USAPA has been working with the FBI since November 2010 in an attempt to determine the exact scope of the data breach. In his letter alerting the FBI, the Transportation Security Administration and the Federal Aviation Administration to USAPA's concerns, President Cleary said,
"We believe the unauthorized access to this confidential information may pose a direct threat to national security, our represented pilots' safety, and their professional standing.

"The exact scope of the breach is unknown, but unauthorized access to airline pilot passport numbers coupled with pilot residential addresses could potentially be used to forge U.S. commercial airline pilot passports, or identities, in order to gain access to international or domestic commercial aircraft or flights -- thereby posing a direct threat to our nation's security."
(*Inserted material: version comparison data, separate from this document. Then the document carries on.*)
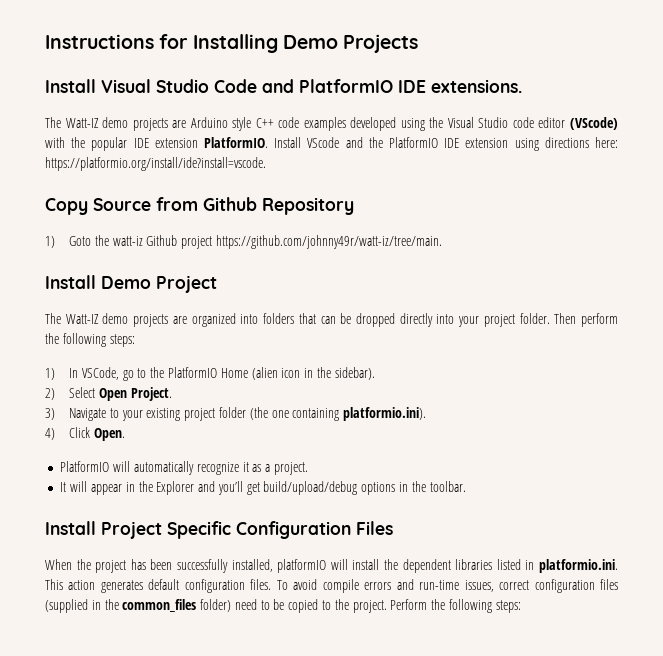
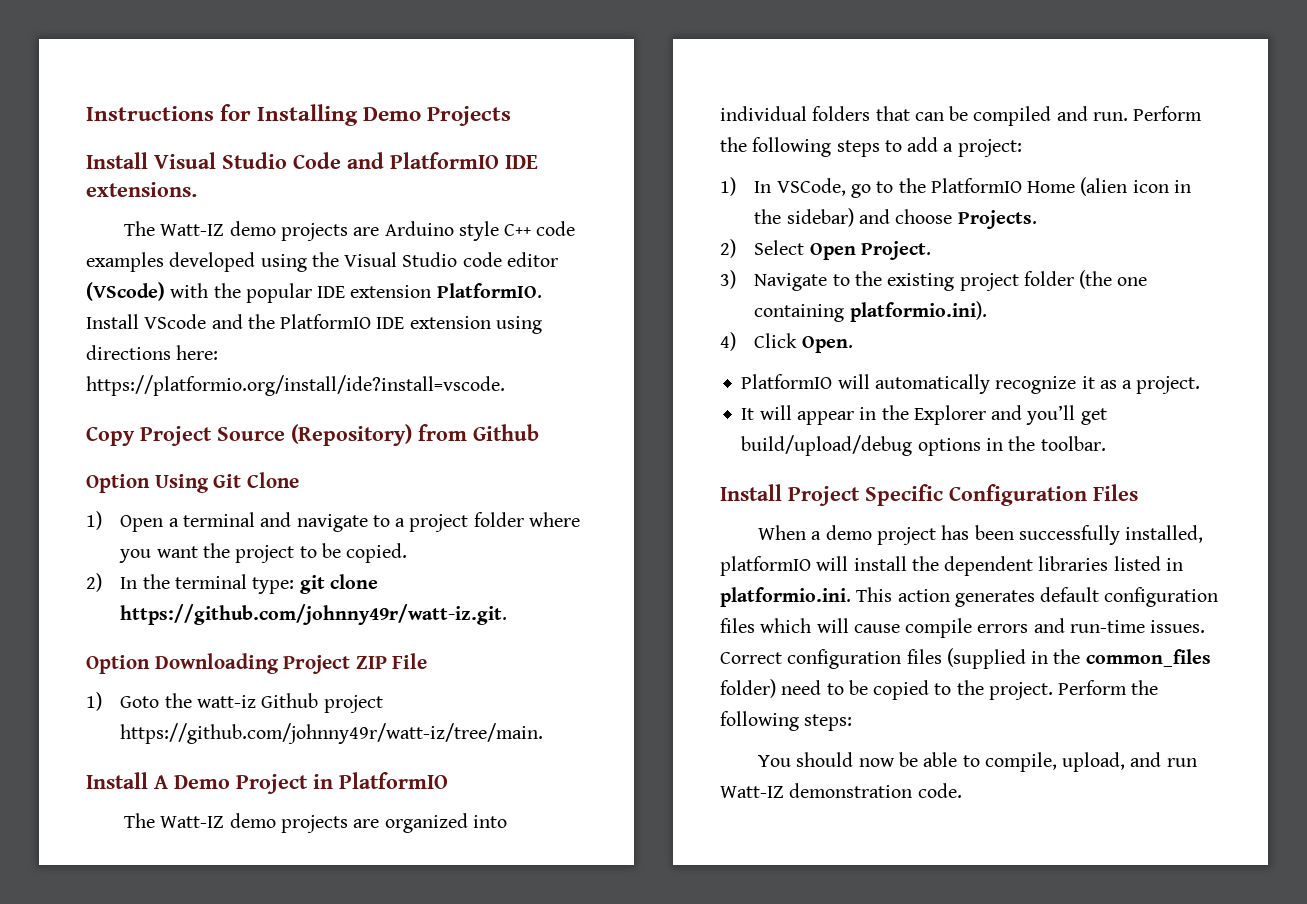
- Copy Source from Github Repository
+ Copy Project Source (Repository) from Github
+ Option Using Git Clone
+ 1) Open a terminal and navigate to a project folder where you want the project to be copied.
+ 2) In the terminal type: git clone https://github.com/johnny49r/watt-iz.git.
+ Option Downloading Project ZIP File
- Install Demo Project
+ Install A Demo Project in PlatformIO
- The Watt-IZ demo projects are organized into folders that can be dropped directly into your project folder. Then perform the following steps:
+ The Watt-IZ demo projects are organized into individual folders that can be compiled and run. Perform the following steps to add a project:
- 1) In VSCode, go to the PlatformIO Home (alien icon in the sidebar).
+ 1) In VSCode, go to the PlatformIO Home (alien icon in the sidebar) and choose Projects.
- 3) Navigate to your existing project folder (the one containing platformio.ini).
+ 3) Navigate to the existing project folder (the one containing platformio.ini).
- When the project has been successfully installed, platformIO will install the dependent libraries listed in platformio.ini. This action generates default configuration files. To avoid compile errors and run-time issues, correct configuration files (supplied in the common_files folder) need to be copied to the project.
+ When a demo project has been successfully installed, platformIO will install the dependent libraries listed in platformio.ini. This action generates default configuration files which will cause compile errors and run-time issues. Correct configuration files (supplied in the common_files folder) need to be copied to the project.
+ You should now be able to compile, upload, and run Watt-IZ demonstration code.

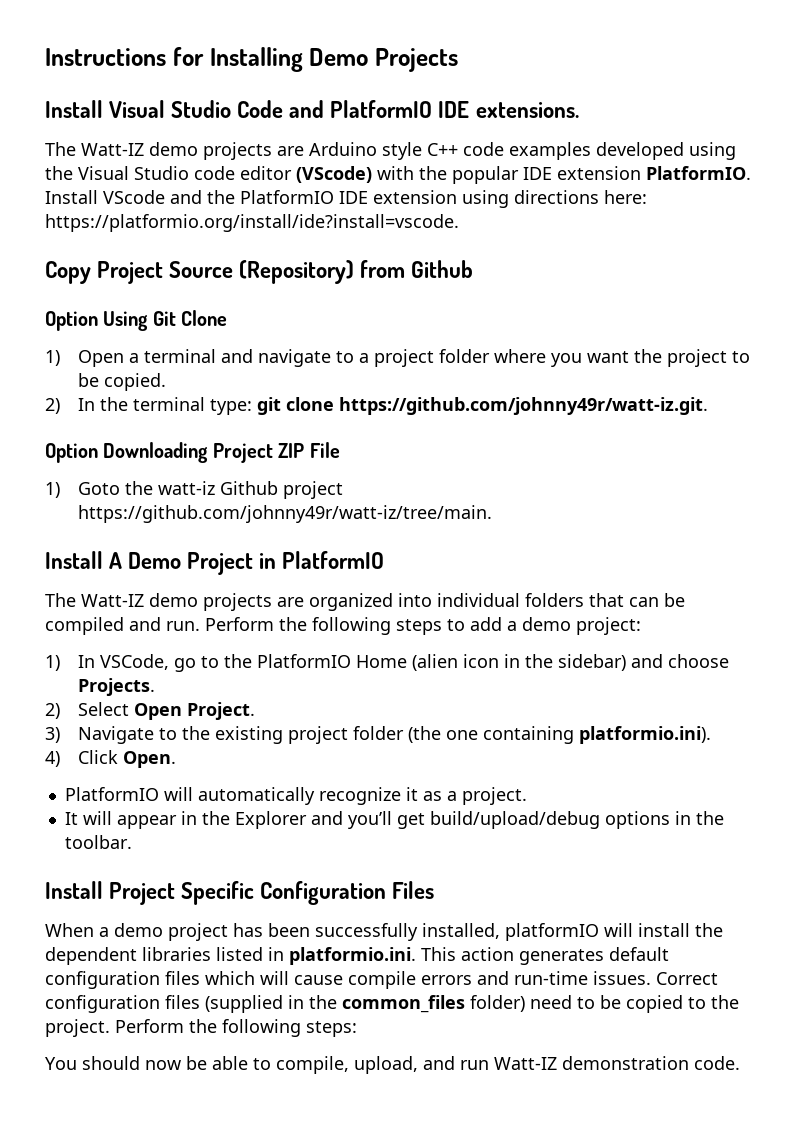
- Perform the following steps to add a project:
+ Perform the following steps to add a demo project:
"In light of this breach, USAPA has concluded that US Airways cannot be trusted with confidential or sensitive information," President Cleary said today. "The union is also extremely disappointed by the Company's lack of aggressive action to address this issue, first denying that a significant breach had even occurred, then equivocating concerning the extent of that breach, all the while taking no remedial action against the Company personnel involved in the breach. Significantly, the Company has also failed to take steps to provide lifelong protection to the pilots directly affected and adequately address the potential national security issues for all of our pilots and passengers."
USAPA is committed to spending the time and resources necessary to protect its members, while it believes that US Airways sits on the sideline. US Airways management has informed USAPA that it is relying on the "assurances" of the very parties responsible for the data breach that the confidential information will not be misused.
"This is, of course, ludicrous," President Cleary responded. "It's analogous to a bank robber promising he will not spend the stolen loot. We are demanding swift and aggressive action as we simultaneously take significant steps to hold both US Airways and the specific responsible parties liable for the damage caused."
Headquartered in Charlotte, N.C., the US Airline Pilots Association (USAPA) represents the more than 5,000 mainline pilots who fly for US Airways. USAPA's mission is to ensure safe flights for airline passengers by guaranteeing that their lives are in the hands of only the most qualified, competent and well-equipped pilots. USAPA will fight against any practices that may jeopardize its pilots' training, equipment, workplace environment, compensation or work/life balance, or that compromise its pilots' ability to execute the optimal flight. Visit the USAPA website at
What theft? Nobody's been charged with anything and the alleged theft took place in November. Sounds like nothing illegal took place at all.
What theft? Nobody's been charged with anything and the alleged theft took place in November. Sounds like nothing illegal took place at all.
Either way it's crime our chief pilots out east say they do not have access to this type of information, in which case someone higher up the ladder must have provided it. The FBI, TSA and the FAA are currently investigating. Definitely illegal which ever way you look at it.
our chief pilots out east say they do not have access to this type of information

I'd guarantee they have access to at least name, address, phone numbers, schedule, and probably a few other things. Does anybody really believe that they'd have to call a VP for a phone # just to call one of their pilots? Maybe they, like the asst CP in PHX, don't know that the "hidden and truncated" SS # are in there.